Branford Marsalis to reunite with Grateful Dead members at Lockn' Festival 2018

Publication: Rolling Stone
Author: Richard Gehr
Date: May 2, 2018

A Grateful Dead late-career highlight will be celebrated during on August 26th, when Lockn’ Festival headliners Dead & Company – featuring John Mayer with former Dead members Bob Weir, Mickey Hart and Bill Kreutzmann – will reunite with jazz veteran Branford Marsalis, whose collaboration with the band at Long Island’s Nassau Coliseum in March 1990 has become one of the Dead’s most legendary shows.

Marsalis, the saxophone-playing member of New Orleans’s Marsalis jazz dynasty, joined the Dead in 1990 after he was invited by bassist Phil Lesh to sit in for one song, “Bird Song,” Jerry Garcia and Robert Hunter’s poignant elegy to their recently deceased friend Janis Joplin. Marsalis had only minimal knowledge of the Dead’s repertoire, but stayed onstage for the rest of the evening, his lyrical soprano and bluesy tenor lines inspiring them during the entirety of the 90-minute second set, from a blissful “Eyes of the World” to an elliptically rocking “Estimated Prophet.” “I was an anthropologist that night, just checking this shit out,” Marsalis told Rolling Stone’s David Fricke in 2014. “But it was a serious throwback to how I view music. There wasn’t a set list. They barely spoke to the audience. And the audience didn’t perceive that as disrespectful. The crowd was there to listen.” The collaboration was released as Wake Up to Find Out: Nassau Coliseum, Uniondale NY 3/29/90.

Bob Weir, for one, eagerly awaits their reunion at the Arrington, Virginia, event. “As I’ve always said, if we’re not having fun, we’re not doing our job,” he noted. “With Branford, at Lockn’, I’ll expect we’ll be working overtime.”

Marsalis, who ended up jamming with the Dead and a couple of its offshoots several times following his Nassau debut, happily accepted their invitation. “I still remember fondly my time playing with the Dead in 1990,” he said, “and this latest iteration of the Dead aesthetic is filled with great musicians. I look forward to making music with them.”

The collaboration represents the kind of left-field, historically conscious programming that Lockn’ has become known for over the last six years. This year’s edition of the fest, which runs from August 23rd through the 26th, also features jam scene vets like Tedeschi Trucks Band and Lettuce plus Toots & the Maytals, George Clinton & P-Funk, Sheryl Crow and more.

In another twist this year, the festival’s promoter-producer Peter Shapiro has enlisted drummer Jason Bonham, son of John Bonham, to join Umphrey’s McGee for an entire set of Led Zeppelin music.
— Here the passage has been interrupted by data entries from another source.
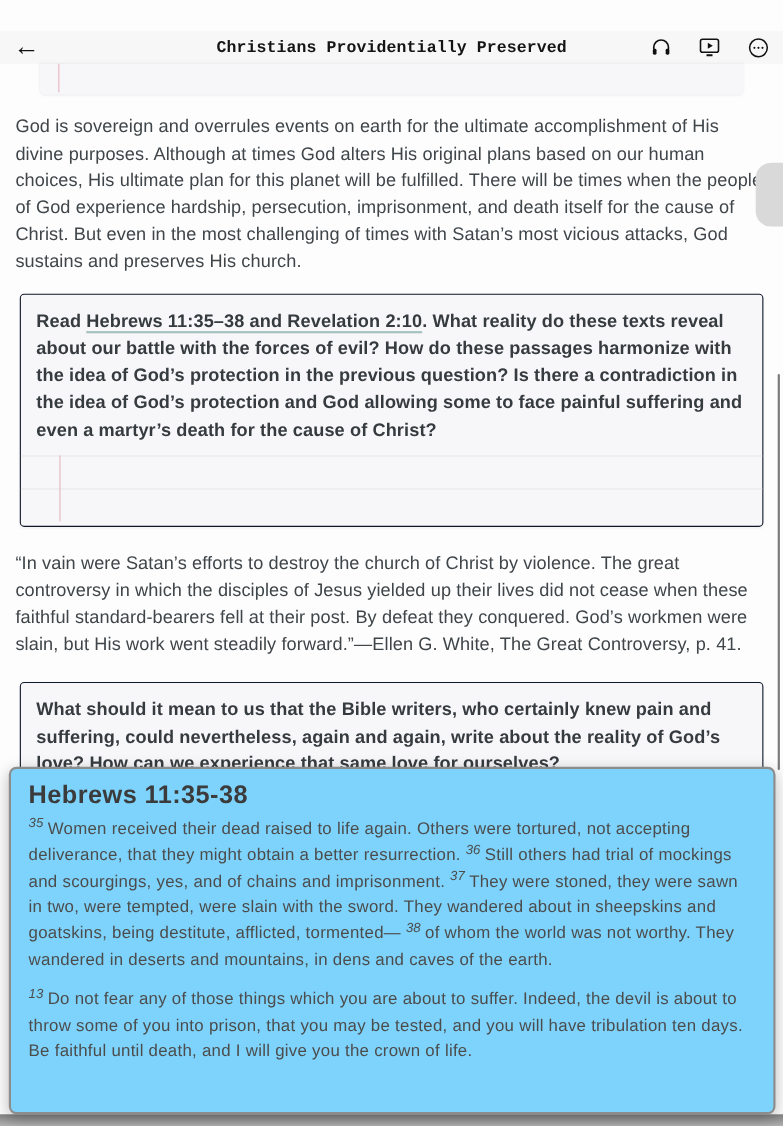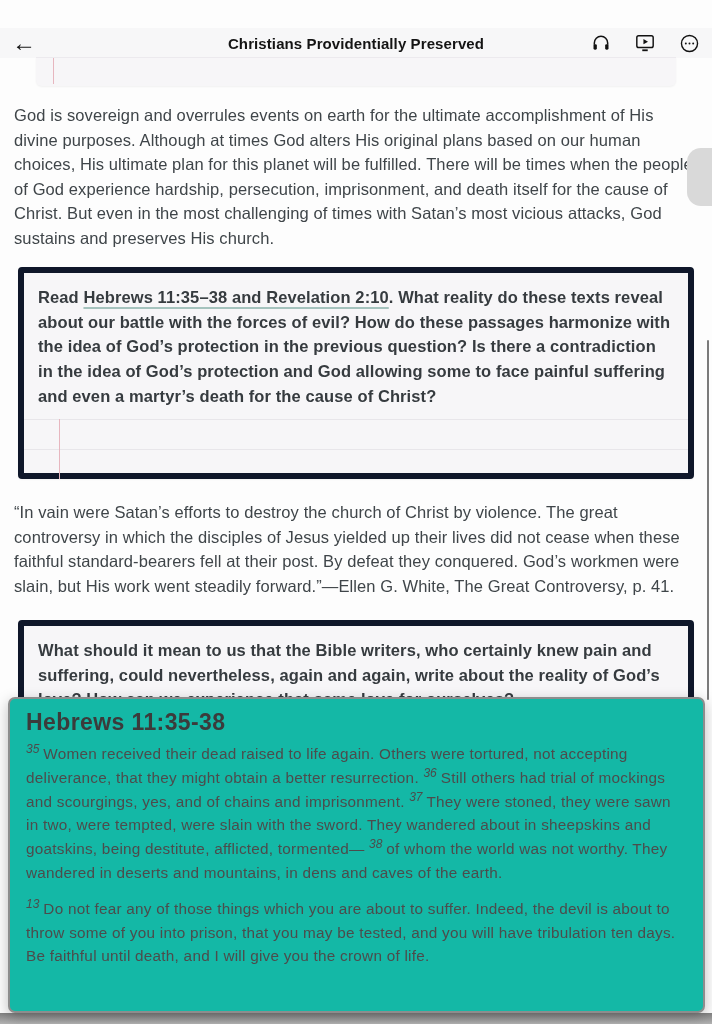--- a/index.html
+++ b/index.html
@@ -20,7 +20,7 @@
   }
   .header-title{
     position:absolute;left:0;right:0;text-align:center;
-    font-size:15px;font-weight:700;color:#141414;letter-spacing:0.1px;
+    font-size:15px;font-weight:700;color:#141414;letter-spacing:0.1px;font-family:Liberation Mono, monospace;
   }
   .header-icons{
     position:absolute;right:12px;top:0;height:30px;display:flex;align-items:center;gap:22px;

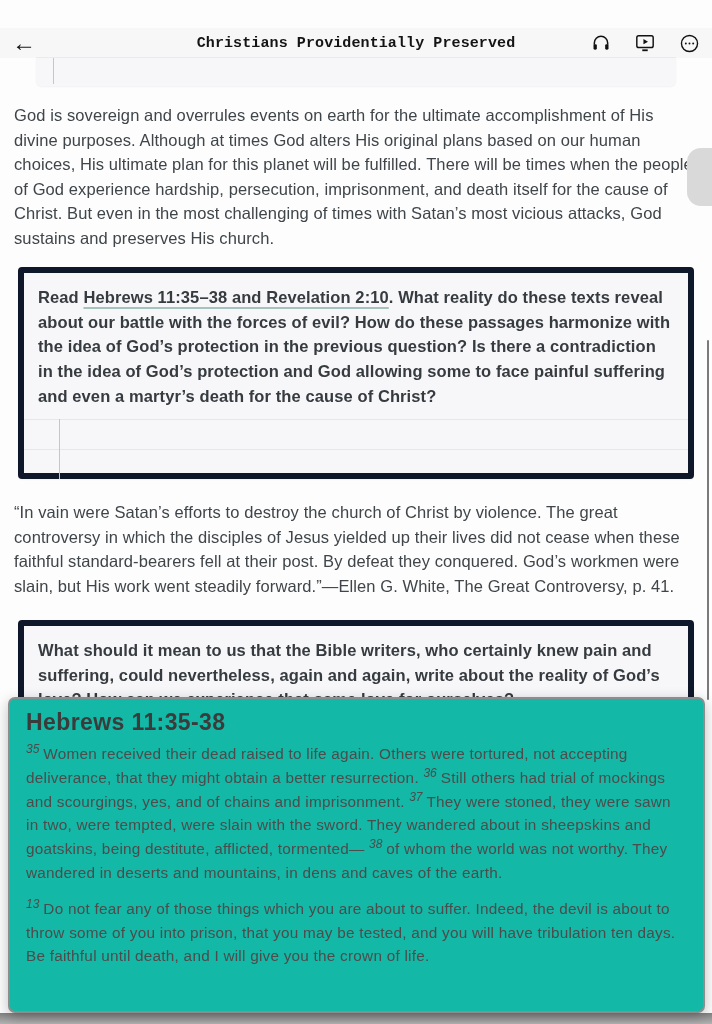--- a/index.html
+++ b/index.html
@@ -42,7 +42,7 @@
   
   .qcard{
     position:absolute;left:18px;width:676px;background:#f7f6f8;
-    border:6px solid #0f172a;border-radius:4px;box-shadow:0 1px 2px rgba(0,0,0,0.04);
+    border:1px solid #0f172a;border-radius:4px;box-shadow:0 1px 2px rgba(0,0,0,0.04);
     box-sizing:border-box;
   }
   .q-text{

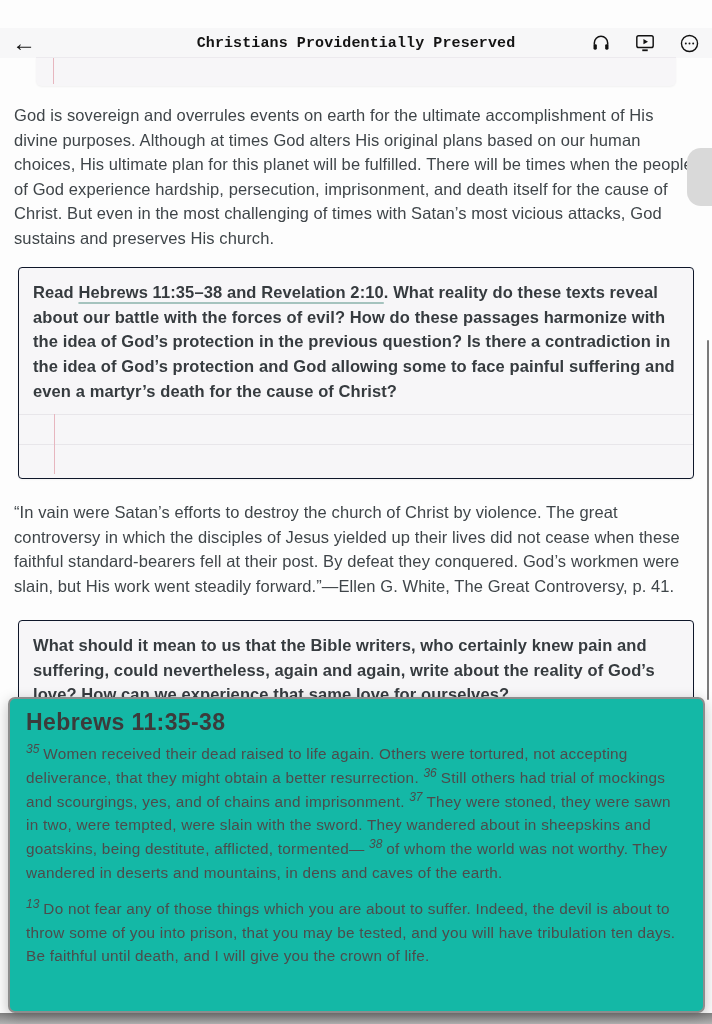--- a/index.html
+++ b/index.html
@@ -68,7 +68,7 @@
   
   .popup{
     position:absolute;left:8px;top:697px;width:697px;height:316px;
-    background:#14b8a6;border:2px solid #8d8d8d;border-radius:7px;
+    background:#7dd3fc;border:2px solid #8d8d8d;border-radius:7px;
     box-sizing:border-box;overflow:hidden;z-index:5;
     box-shadow:0 4px 14px rgba(0,0,0,0.25);
     padding:6px 16px 8px 16px;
For Umphrey’s, it’s a big deal; the band has been working Zeppelin covers into its sets for years. “They’re one of our biggest influences,” guitarist Brendan Bayliss says. “We technically have three drummers in the band, and I guarantee you that all three would say John Bonham taught them more about rock & roll than any other drummer. Getting the opportunity to play with Jason is another example of Pete asking, ‘How can we make this place go off?’”

Shapiro organized 2015’s massive Fare Thee Well concerts that united the Dead’s surviving members with Phish’s Trey Anastasio. Now he’s helped assemble a new Dead offshoot: Joe Russo’s Almost Dead, a strikingly energetic Dead cover band led by the powerhouse drummer for Lesh and Weir’s Furthur band, which toured from 2009 to 2014. Russo’s group will make its third Lockn’ appearance this summer ­– Weir sat in with them for five songs last year – and has quietly been selling out multi-night stands across the country. “In an age when hip-hop and pop really dominate everything, this scene continues to percolate,” Shapiro says, “The Grateful Dead thing is maybe stronger now than it was a couple years ago.”